Temple University Billinguallism in Schools and Society Essay
Question Description
Directions: Choose three of the six scenarios below and write a 250-300 word response to each one, explaining how you would address the concerns of the person involved in light of what you have learned from our readings, class discussions, and assignments so far this term. You must explicitly reference at least three concepts, terms, or concrete pieces of information from our course materials to support the position you take on the issue in each essay.
Please clearly indicate which scenario you are writing about before beginning the essay text. You may submit your own new document to Canvas based on the questions below, or insert text within the attached document.
Each of your three essays must therefore contain the following elements:
- Your position on the issue raised in the scenario
- Support for your position based on three related pieces of information from our course readings, discussions, or other class materials (videos, etc.).
In many cases, there is more than one valid position to take on the issues involved. You will not be graded on whether your position is correct, but only whether it is well-supported based on the facts/information you provide. You will not receive full credit if your position on the issue is unclear, or if your supporting information is inaccurate or vague.
Scenarios for mid-term questions. How would you respond to the concerns of the people involved in the following situations?
- Immigrant parents of U.S. citizen children who are worried that using their family language in the home will hurt their childrens development in English
- A school district superintendent who is concerned about pushback from parents if she implements a voluntary 2-way immersion program that would match children of immigrants (15% of the student population) with native-English speaking students.

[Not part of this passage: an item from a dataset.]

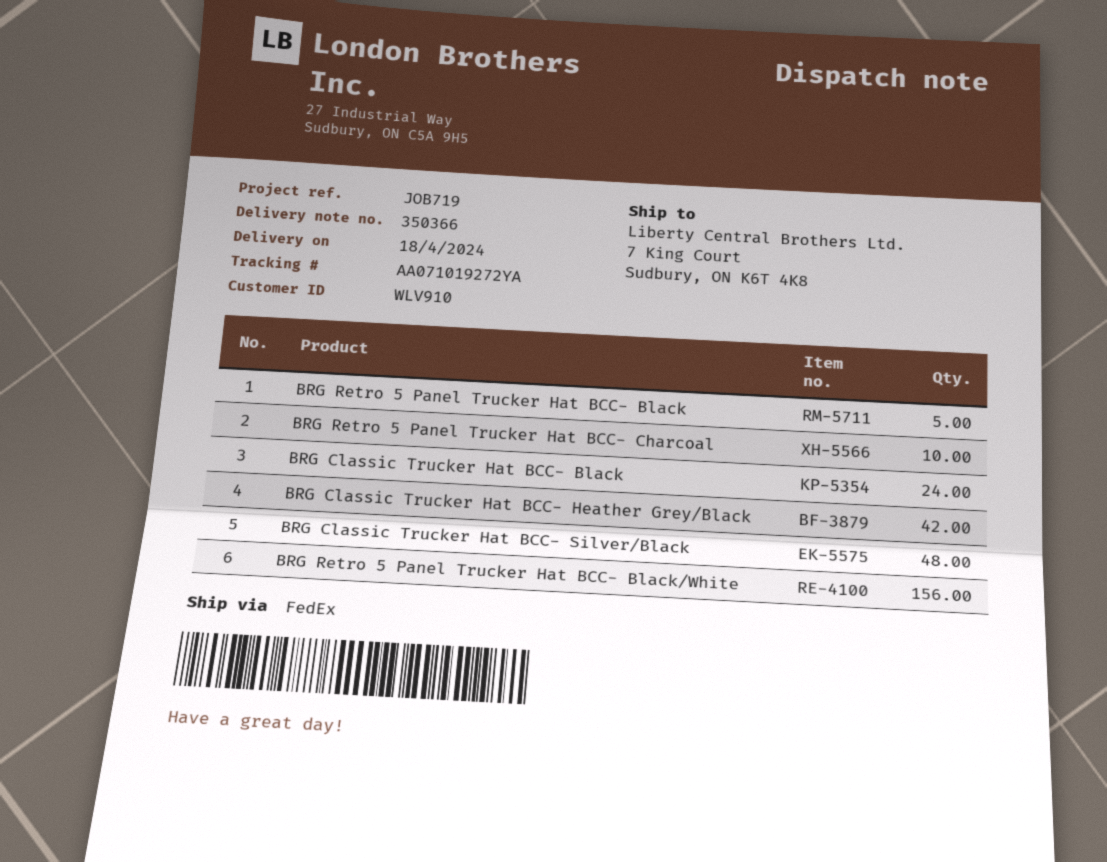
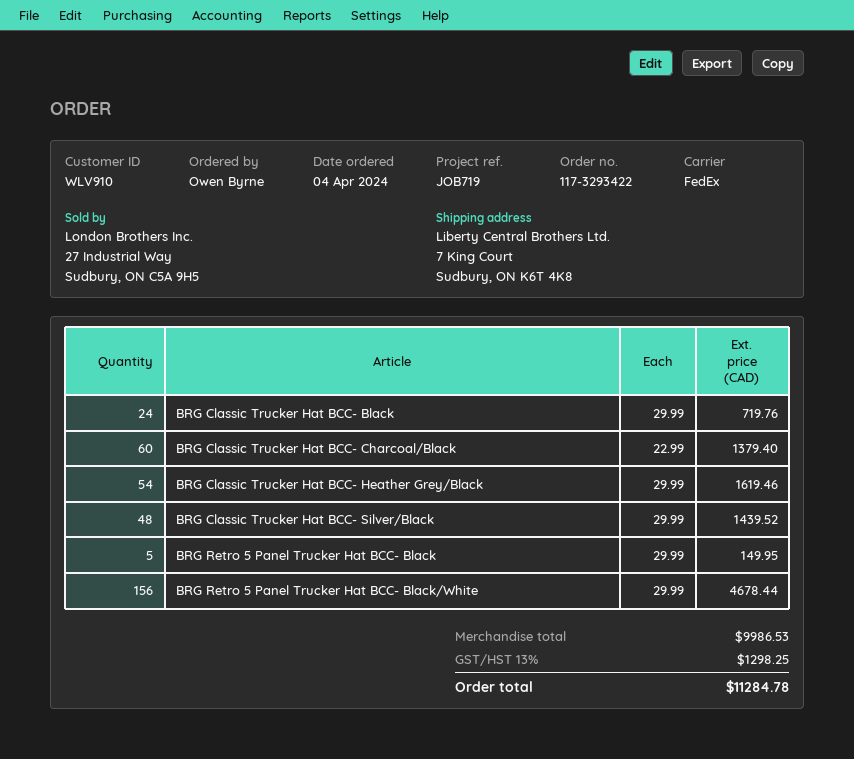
BRG Retro 5 Panel Trucker Hat BCC- Charcoal: 10 -> none
BRG Classic Trucker Hat BCC- Heather Grey/Black: 42 -> 54
BRG Classic Trucker Hat BCC- Charcoal/Black: none -> 60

- A Native American community leader who is uncertain about how best to ensure that the language of his community is passed on to subsequent generations, without hurting their economic opportunities in an English-dominant society.
- A teenager from a minority language community whose use of the community language and the majority language is highly influenced by grammar and vocabulary from the other. She sees her language skills in both languages as contaminated and feels that she doesnt fully belong in either community.
- A music producer who believes that in order for the young Korean pop music group that he is managing to be a commercial success, they must sing their songs in English.
- A politician wants to gain support from a minority language community without alienating support from the majority language community. She is not sure whether to use the minority language communitys language in an address to them.